Gumersindo Ruiz

‘Capital e ideología’ (II)

LA obra de Thomas Piketty se sitúa en el contexto de los movimientos populistas, que aprovechan la falta de expectativas por parte de colectivos sociales, y la sensación extendida de que sólo se participa marginalmente de la generación de riqueza y renta. Esta conciencia se da incluso en países que están en primera fila en cuanto a condiciones económicas. La radicalización ante las elecciones en Estados Unidos –Warren, Sanders– o en Gran Bretaña –Corbin– es mayor que la de la coalición entre PSOE y UP; y los movimientos de protesta social en Francia superan a los de cualquier país de la Unión Europea; incluso los liberales ingleses presentan propuestas fiscales más radicales que las de algunos partidos de izquierda.

La obra de Piketty  va más allá  de la influyente obra de Branko Milanovic, Desigualdad global, que tres años más tarde desarrolla en su nuevo libro Capitalismo, solo, la tesis de que el único sistema que existe en la práctica es el capitalismo, una vez que en China el 80% de la producción es privada; la competencia –dice–  es política, y se comparten ideas de propiedad privada y mérito individual como validación de las desigualdades. En efecto, en Piketty encontramos datos de reparto de salud, educación, y poder de compra, que se remonta hasta 1.700, y su efecto en los “méritos”. Pero es sobre todo influyente su concepto de “propietarismo”, o amurallamiento de la propiedad individual frente a cualquier intento de reformas que no sea una decisión por parte de los propietarios, ya sea filantropía o  responsabilidad social de la propiedad, sin interferencias que cuestionen sus derechos. En torno a Piketty han surgido obras como La trampa meritocrática de Daniel Markowits;  y Los ganadores se lo llevan todo: la farsa de la élite cambiando el mundo, la obra de Anand Giridharadas, que caricaturiza estas actitudes en las provocativas palabras de Óscar Wilde: “Igual que los peores propietarios de esclavos son los más amables, pues suavizan el horror del sistema, en el estado actual de la cuestión en Inglaterra la gente que más daño hace es la que trata de hacer el bien”.

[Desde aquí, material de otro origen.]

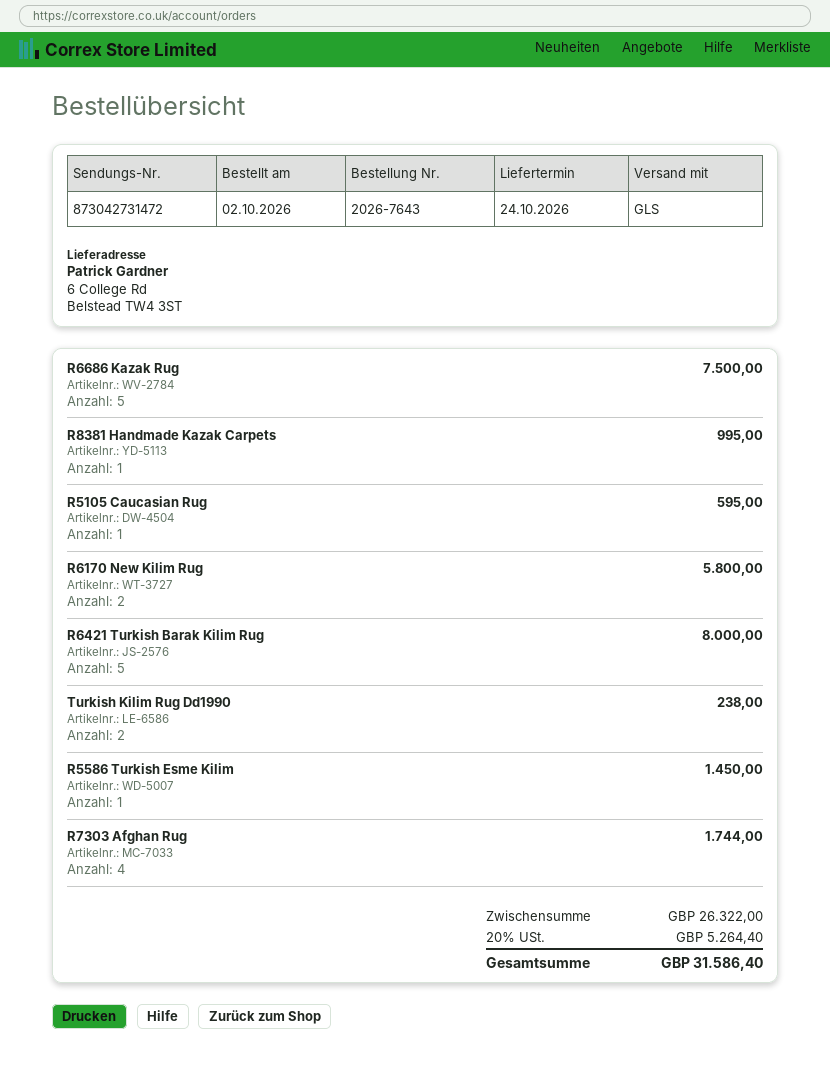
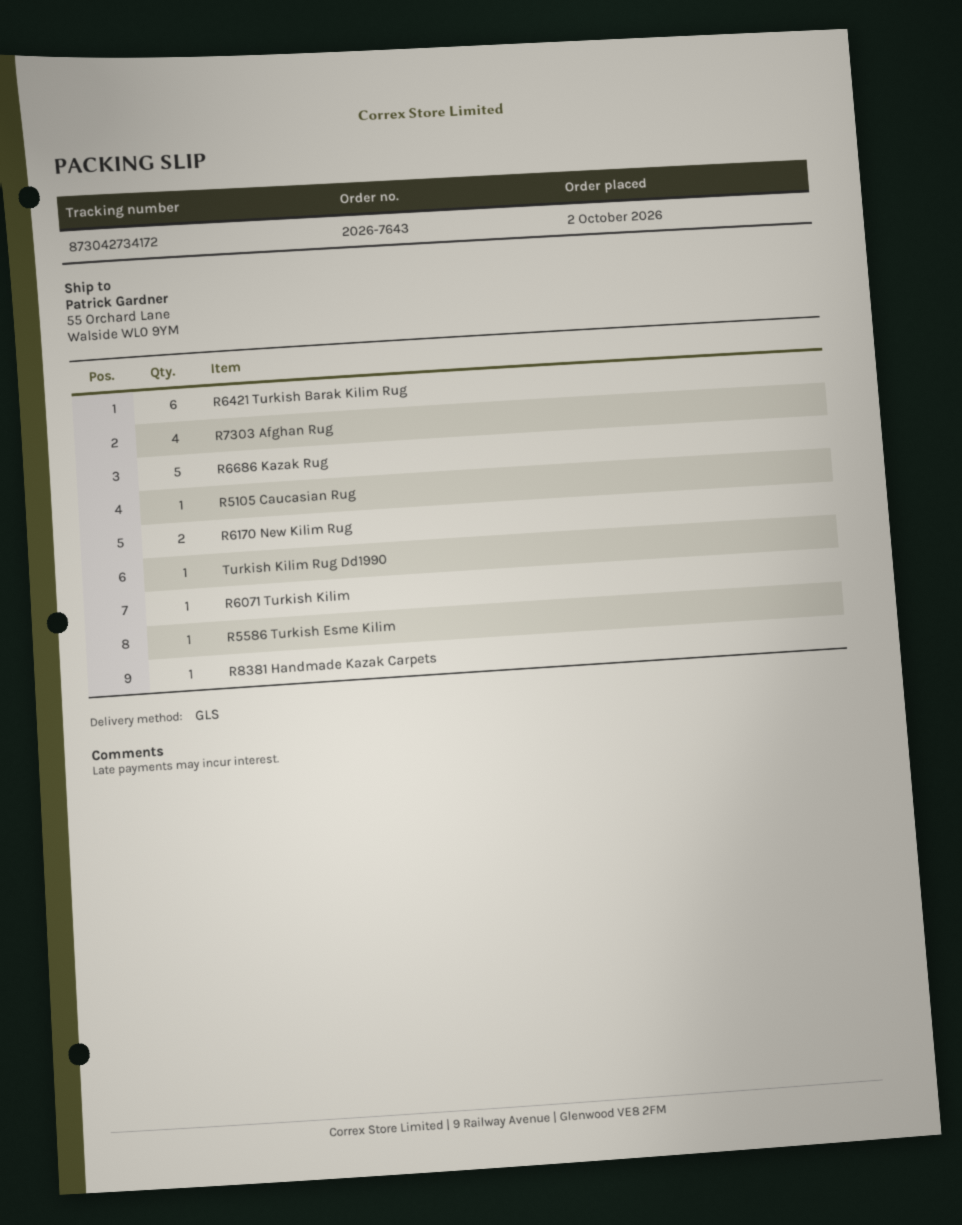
tracking number: 873042731472 -> 873042734172
ship to: 6 College Rd, Belstead TW4 3ST -> 55 Orchard Lane, Walside WL0 9YM
R6421 Turkish Barak Kilim Rug: 5 -> 6
Turkish Kilim Rug Dd1990: 2 -> 1
R6071 Turkish Kilim: none -> 1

Hoy no puede despreciarse  un cambio desde dentro, lo que se analiza en libros como el de Stiglitz: Gente, poder, y beneficios; de Chris Hughes, cofundador de Facebook, Pensando sobre la desigualdad y cómo ganamos el dinero; o el de Enmmanuel Saez y Gabriel Zucam: El triunfo de la injusticia,  enfocados hacia las paradojas y contrastes de la sociedad norteamericana, donde la extrema riqueza coexiste con la extrema miseria social, en salud por ejemplo. Piketty desarrolla su idea de “la invención de la meritocracia y el neopropietarismo”, como ideología exacerbada del mérito, que glorifica a los que ganan y estigmatiza a los que pierden, por falta de virtud, diligencia y mérito. Acepta, desde luego, el mérito y la lógica de la desigualdad,  pero entiende que tiene unos límites que deben ser discutidos en cada sociedad. El éxito no se da en el vacío, y es en parte mérito de los inventos de otros, de la tecnología pública disponible, las infraestructuras que todos pagan, y el duro trabajo de muchos, que no ven sino una pequeñísima fracción del cambio productivo. Óscar Wilde, una vez más, con su capa de frivolidad y acidez, en su Salomé, puso en boca de Jokanaán,  frente a la arrogancia de Herodes Antipas, la necesidad absoluta de los otros: “¿Pues cómo –le dice el profeta– reinarías tú en un  desierto?”, ya que nada tiene sentido si no es un contexto complejo de sociedad humana.